Ela tem uma relação de amor e ódio com o teatro.
Quer dizer, não chega a ser ódio, talvez uma revolta. Acho que mais uma tristeza. Isto pelo fato de ter sido ele o responsável por sua primeira vergonha em público. Ela devia ter uns oito ou nove anos e iria participar de uma peça que seria apresentada, no dia das mães, na escola. Papel pequeno, é verdade. Apenas uma fala. Mas todos tinham uma ou duas falas. Eram crianças e, provavelmente, a professora sabia que, nervosos, seria melhor ter pouco a dizer.
Chegou o grande dia. Auditório lotado de mães orgulhosas de seus pequenos. E não é que no seu momento de glória esqueceu o texto? Errou o início e aí deu um branco. Que vergonha! A professora escondida na coxia, dizia: pega teu papelzinho no bolso. Ali estava a cola salvadora. E quem disse que ela conseguia ler? Olhos marejados só enxergavam letras duplas. A solução foi sair dali correndo aos prantos. Nunca mais quis participar de nenhuma apresentação na escola. Odeio teatro, ela disse para a professora que a veio consolar.
Na adolescência, com o ballet, começou sua relação de amor com o teatro.
Passou a ir em apresentações, raras é verdade, mas ela adorava. Ficava extasiada com a performance dos bailarinos. Olhos fixos no palco. Nada desviava sua atenção. Ou quase nada.
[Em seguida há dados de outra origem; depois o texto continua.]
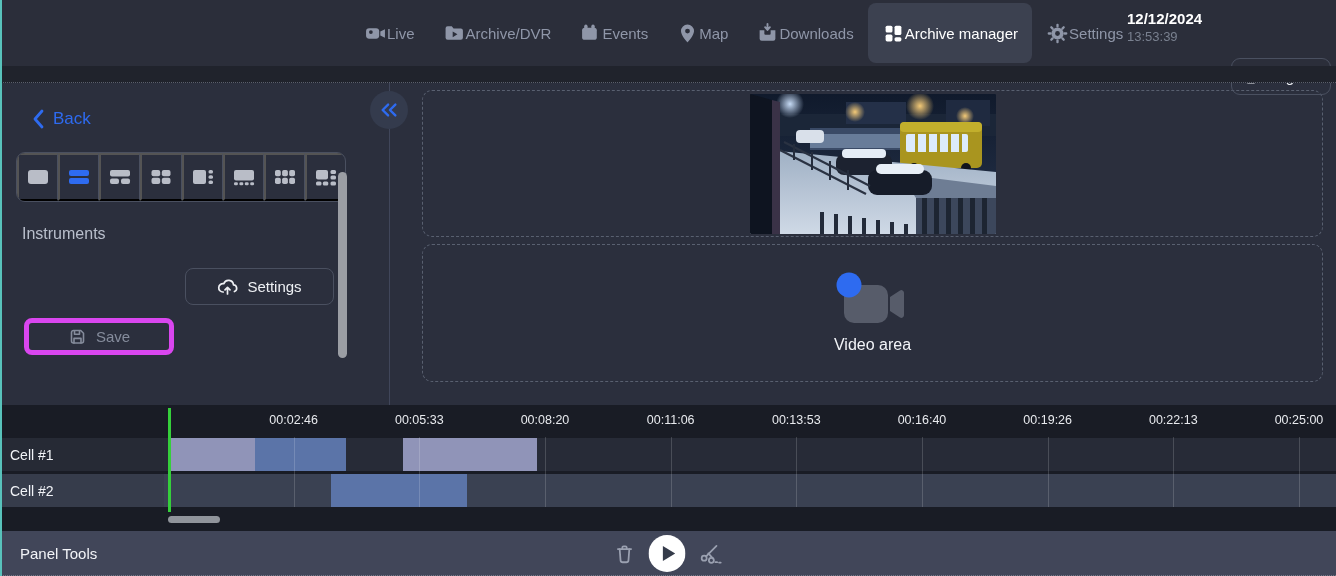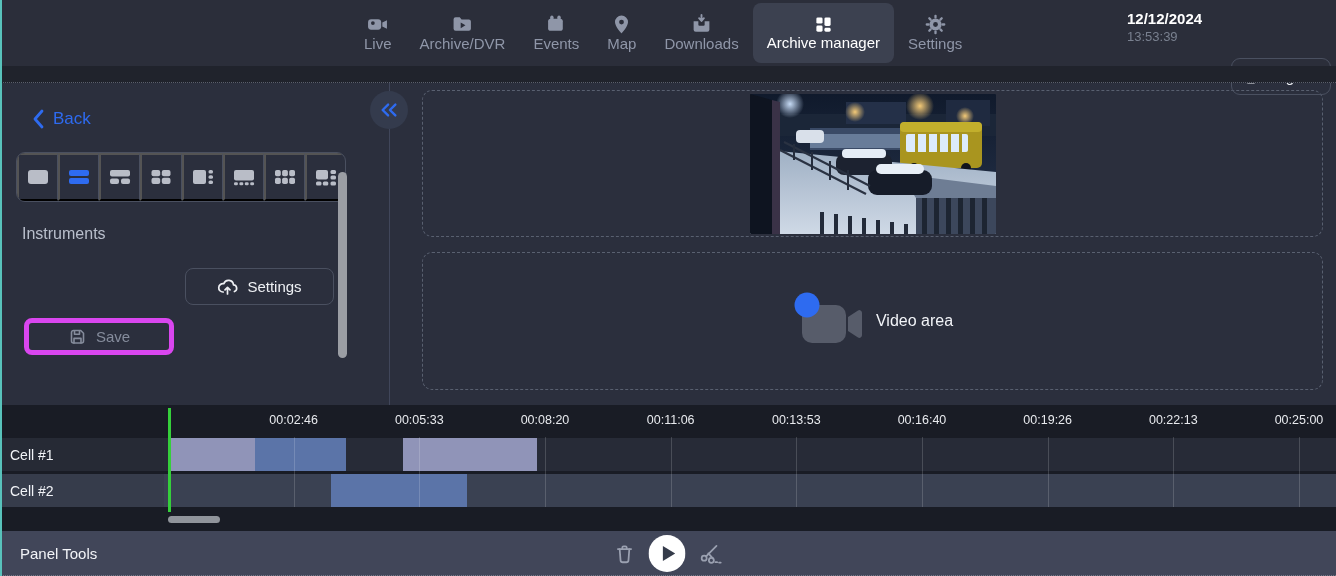"Live" .nav-item { flex-direction: column -> none }
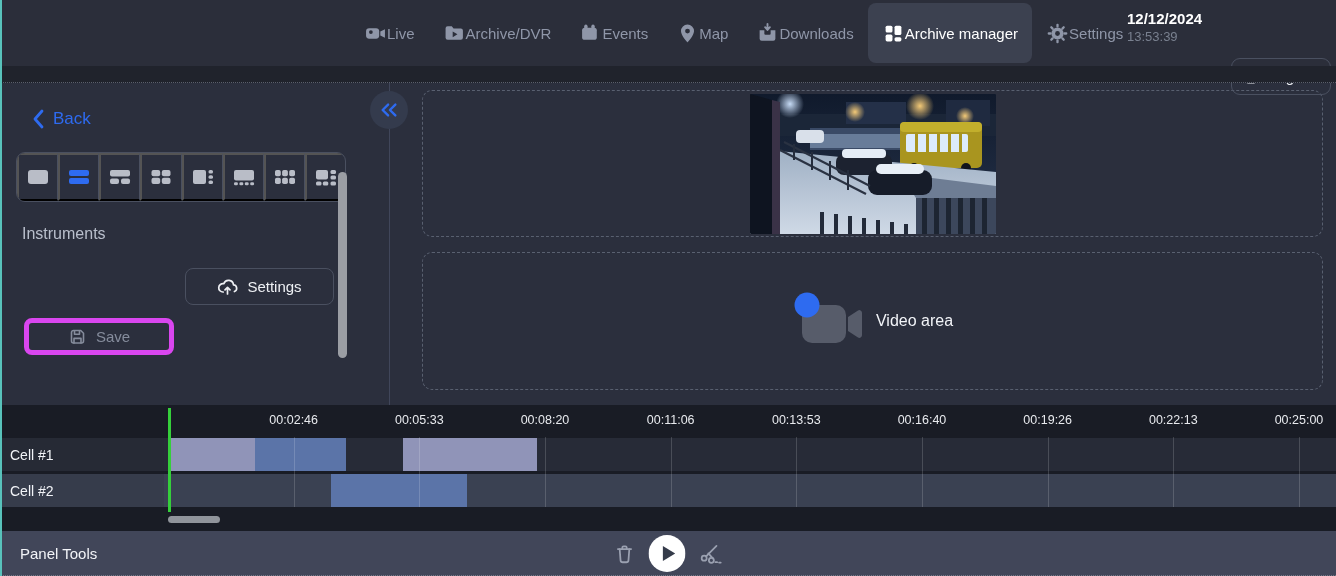"Video area" .slot2 { flex-direction: row -> column; top: 252px -> 244px }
Numa noite, sentada num local privilegiado naquele lindo, antigo e todo reformado teatro, ela estava ansiosa pelo espetáculo, apesar de ser dança moderna que não era seu estilo preferido. Mas uma prima seria a principal bailarina e ela estava lá para prestigiá-la.
As cortinas se abrem.
Num fundo negro, vê-se o desenho de uma lua cheia linda, branca e cintilante. Cinco bailarinas à frente desse cenário bem ao fundo do palco. Palco escuro. Só se viam as silhuetas das bailarinas contrastando com aquela lua branca. E elas começam a caminhar lentamente. Braços à frente do corpo. A cada passo, o levantar de um dos braços em frente ao rosto. E elas avançavam devagar com o trocar de braços. Passos lentos, muito lentos. Levaram uns cinco minutos, ou mais, para chegar à frente do palco. Em dança, isso é uma eternidade. Uma cena densa. Ela, maravilhada com aqueles corpos que transmitiam uma angústia naquele caminhar.
De repente, ela ouve um som. Quase um grunhido. Olhou para o lado e sabem o que viu? Um homem dormindo! Boca aberta, cabeça para trás tombando na sua direção. A mulher que ele estava acompanhando, absorta no desempenho das bailarinas, nem viu que seu parceiro estava num sono profundo, roncando. Provavelmente contrariado de ter ido até lá, entediou-se e dormiu. Será que ele também esqueceu alguma fala na infância e, por isso, odeia teatro?
Felizmente, apresentações como esta da Companhia que sua prima participava devolveram a ela este sentimento de amor que tem até hoje pelo teatro.